The candle clock shows the passage of periods of time. This thin candle is able to do so with its persistently spaced markings. The first written reference to the use of a candle clock comes from a Chinese poem around the year 520 AD. In the poem, the candle clock is expressed as a way of tracking time without the sun, during the night.

Clepsydra (Water Clock)


A water clock, also known as “water thief,” or clepsydra in Greek, measures time by the regulated flow of liquid into and out of a marked vessel. The water clock first popped up during the 16th century BC in Egypt and Babylon. The oldest water clock is estimated to have been built sometime between 1417-1379 BC. There is an inscription on the tomb of the Egyptian court official Amenemhet that identifies him as the inventor. For more on the clepsydra water clock and an animation displaying how it works click here.

Hourglass


The hourglass, or the sandglass, was likely created by a physicist monk named Luitprand at the cathedral in Chartres, France during the late 13th century. The sandglass measures the passage of time with more accuracy than a water clock. The rate of flow exists independently of the depth of the upper reservoir, and it didn’t freeze in winter. This device was used to tell time all over Western Europe doing by the 15th century. Today, hourglasses are ornamental and commonly used as decor in home offices.

Verge Escapement



The verge escapement, also known as the crown wheel, is the mechanism in a mechanical clock that advances the gear to make the ‘ticks’ we hear. Used from the 14th century until about 1800, the verge escapement inspired the invention of clocks and pocket watches. Because of the verge escapement, we moved away from measuring time with the flow of liquid and to repetitive, oscillatory processes for better accuracy.

Mechanical Clock


The mechanical clock uses an oscillating mechanism that measures the change of time. Clockmaking was a craft that began in Europe around the time that the verge escapement was invented. In Nuremberg and Augsburg, Germany, clockmaking became very popular and came to specialize in wooden cuckoo clocks. While the wristwatch was invented in 1868, it was considered a lady’s bracelet and intended as jewelry only. In the early 1900s, Louis Cartier created the Santos wristwatch, the first one designed for practical use

Atomic Clock


Today, atomic clocks are the most accurate timekeeping devices we’ve got. It uses the microwave signal emitted via atoms and measures the change in energy levels. Unbelievably the Atomic clock only has an error of 1 second over the period of around one hundred million years! But even the mighty Atomic Clock continually gets more sophisticated as more research is done. You can find the first atomic clock, invented in 1949, on display at the Smithsonian Institution!

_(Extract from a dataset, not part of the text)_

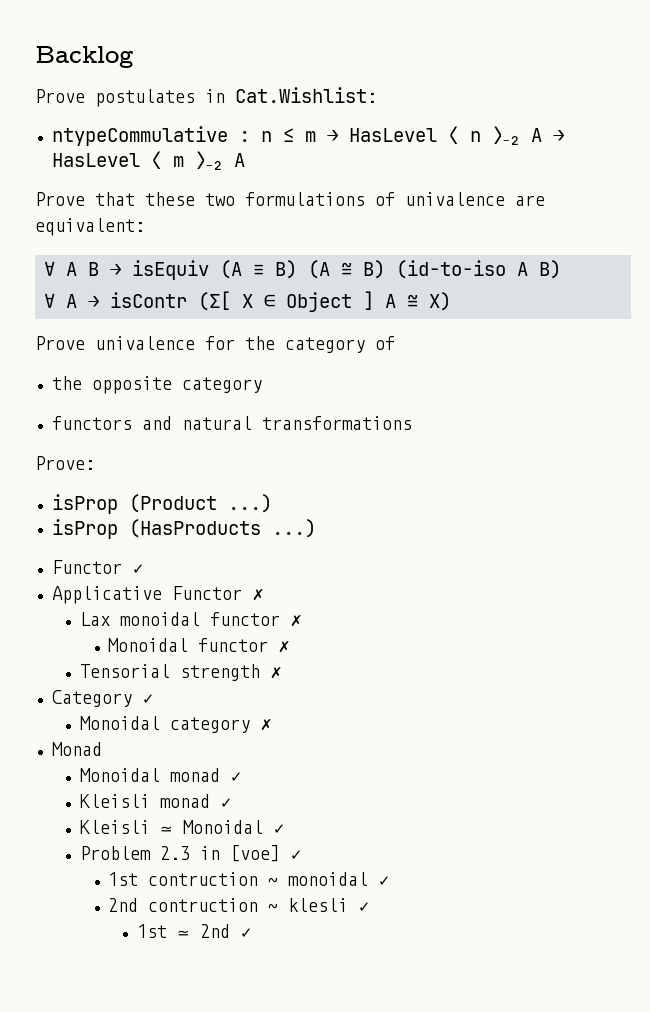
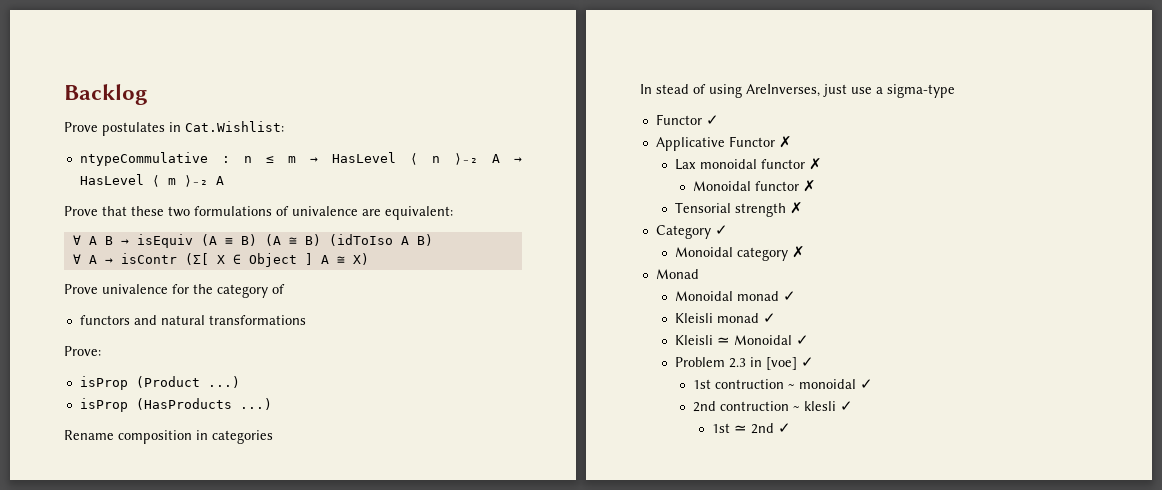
[396,260,506,279] (id-to-iso -> [328,234,393,246] (idToIso
[51,376,262,394] // the opposite category -> (285, 289) none
(316, 528) none -> [64,430,273,444] [640,84,955,98] // Rename composition in categories // In stead of using AreInverses, just use a sigma-type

Effects of TimeKeeping Devices on Modern Civilization


One thing is for sure there has never been a device created to measure the great impact timekeeping devices have had on mankind. However, it's easy to estimate that we would be living in a very different world without them. Work, school, or even sports that use time such as basketball, football, soccer would certainly be different. On the bright side, we would never have to worry about running late for work again! Whos to say this world would be better or worse. But one this is for sure it would be far less productive.